Une autre stratégie utilisée pour enrichir les contacts avec la personne âgée souffrant de démence est l’utilisation des repères identitaires. La notion de repères identitaires fait référence à deux concepts de base, soit celui de l’identité et celui de repères. Rappelons que l’identité fait référence à son identité biographique, soit à son histoire, à ses habitudes, ses valeurs, ses compétences ainsi qu’aux divers rôles qu’elle a joués dans sa vie familiale, professionnelle et sociale (Sabat, 2002; Wellin et Jaffe, 2004). Les repères identitaires sont alors les gestes, les paroles, les objets, etc. (une photo, une mélodie, un aliment préféré, une habileté pour les arts, la couture, la mécanique) qui rappellent à la personne ce qu’elle est, ce qui la distingue des autres résidents, ce qu’elle a apporté et ce qu’elle peut encore apporter à la vie sociale de son nouveau milieu de vie, dans la mesure de ses capacités. Les rappels fournis par les repères identitaires lors des interactions quotidiennes avec le personnel soignant, les proches et les autres résidents peuvent renforcer ou soutenir la mémoire et participer à contrer la dépersonnalisation et la perte de pouvoir souvent associée à l’institutionnalisation (Wellin et Jaffe, 2004).

Conclusion

Rappelons que cet article théorique avait comme objectif de mettre en lumière l’importance du maintien du pouvoir chez les personnes âgées souffrant de démence hébergées en unité de soins de longue durée et de fournir des guides pour la pratique, en présentant certaines orientations thérapeutiques qui favorisent des interactions significatives avec la personne âgée et reconnaissent ses compétences. Un constat important à retenir; les personnes atteintes de démence continuent d’avoir une personnalité et une identité. Elles ne sont pas des « Alzheimer ». La maladie participe certes à rendre cette identité plus évanescente et à rendre leur participation à la vie quotidienne et aux processus décisionnels plus difficiles, mais elles demeurent des personnes à part entière. Elles demeurent des êtres aux besoins sociaux encore très présents, malgré les limites rencontrées. Reconnaître cette individualité et lui faire une place tangible; reconnaître ses forces, plus que ses limites, c’est lui donner du pouvoir.

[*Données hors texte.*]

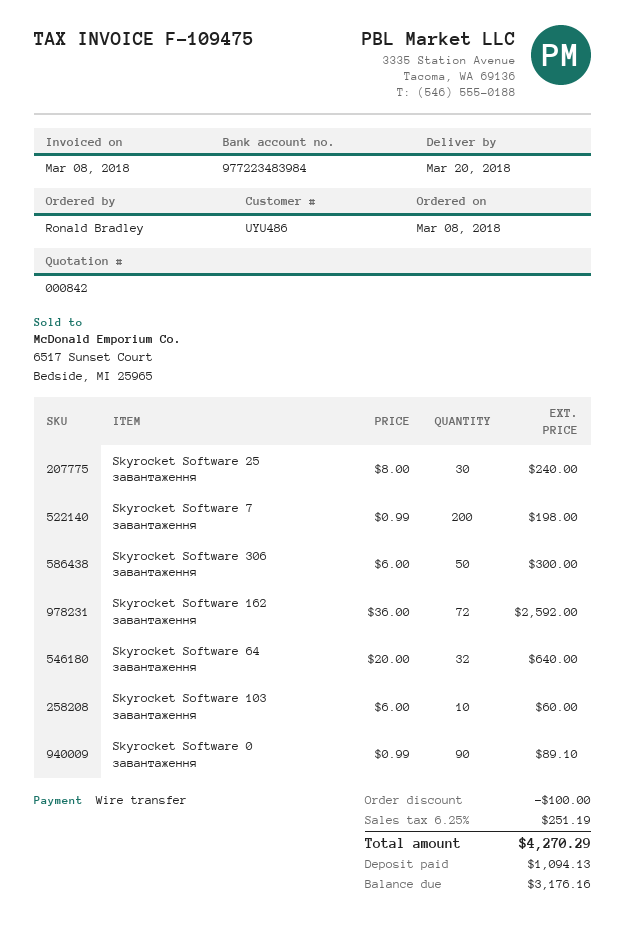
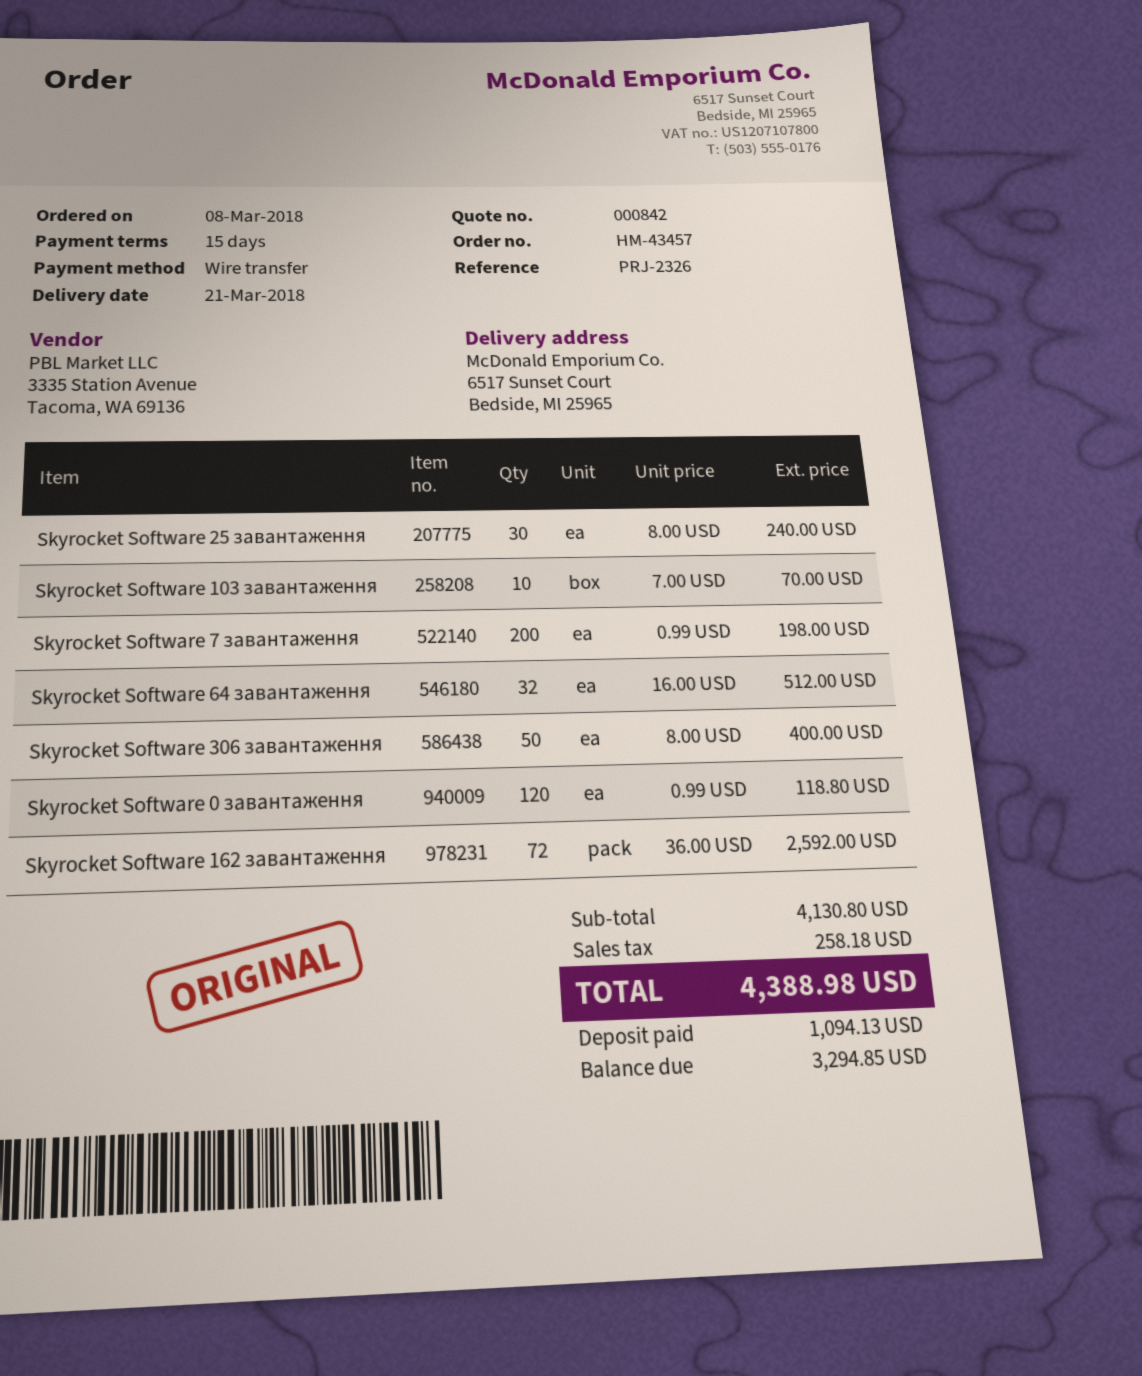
delivery date: 2018-03-20 -> 2018-03-21
Skyrocket Software 306 завантаження: 50 x 6.00 = 300.00 -> 50 x 8.00 = 400.00
Skyrocket Software 64 завантаження: 32 x 20.00 = 640.00 -> 32 x 16.00 = 512.00
Skyrocket Software 103 завантаження: 10 x 6.00 = 60.00 -> 10 x 7.00 = 70.00
Skyrocket Software 0 завантаження: 90 x 0.99 = 89.10 -> 120 x 0.99 = 118.80
discount: 100.00 -> none
tax: 251.19 -> 258.18
total: 4270.29 -> 4388.98
balance: 3176.16 -> 3294.85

Nos multiples contacts à titre de praticiens et de chercheurs auprès du personnel soignant et des proches aidants en CHSLD témoignent des trésors de finesse, de perspicacité et de sollicitude de leur part pour saisir les désirs et les besoins des personnes démentes. Les contraintes institutionnelles, tel le manque de temps pour les relations humaines, le manque de personnel et le manque de formation et de moyens concernant les déficits cognitifs, font en sorte que les personnes hébergées sont peu stimulées, peu incitées à participer activement et peu ou pas présentes dans les prises de décision. Les activités sollicitent peu la contribution des compétences et habiletés qui participent à leur identité et à leur individualité et répondent plus souvent des visées occupationnelles qu’à des visées thérapeutiques. Il n’est pas étonnant que les CHSLD aient la réputation d’être des mouroirs. Il faut entre autres améliorer les conditions de travail du personnel soignant, privilégier des approches plus centrées sur le potentiel de la personne âgée que sur ses limites et favoriser le partage d’expertises entre le personnel soignant et les proches aidants afin de permettre aux familles de s’intégrer dans cet univers où elles sont trop souvent perçues comme dérangeantes et exigeantes.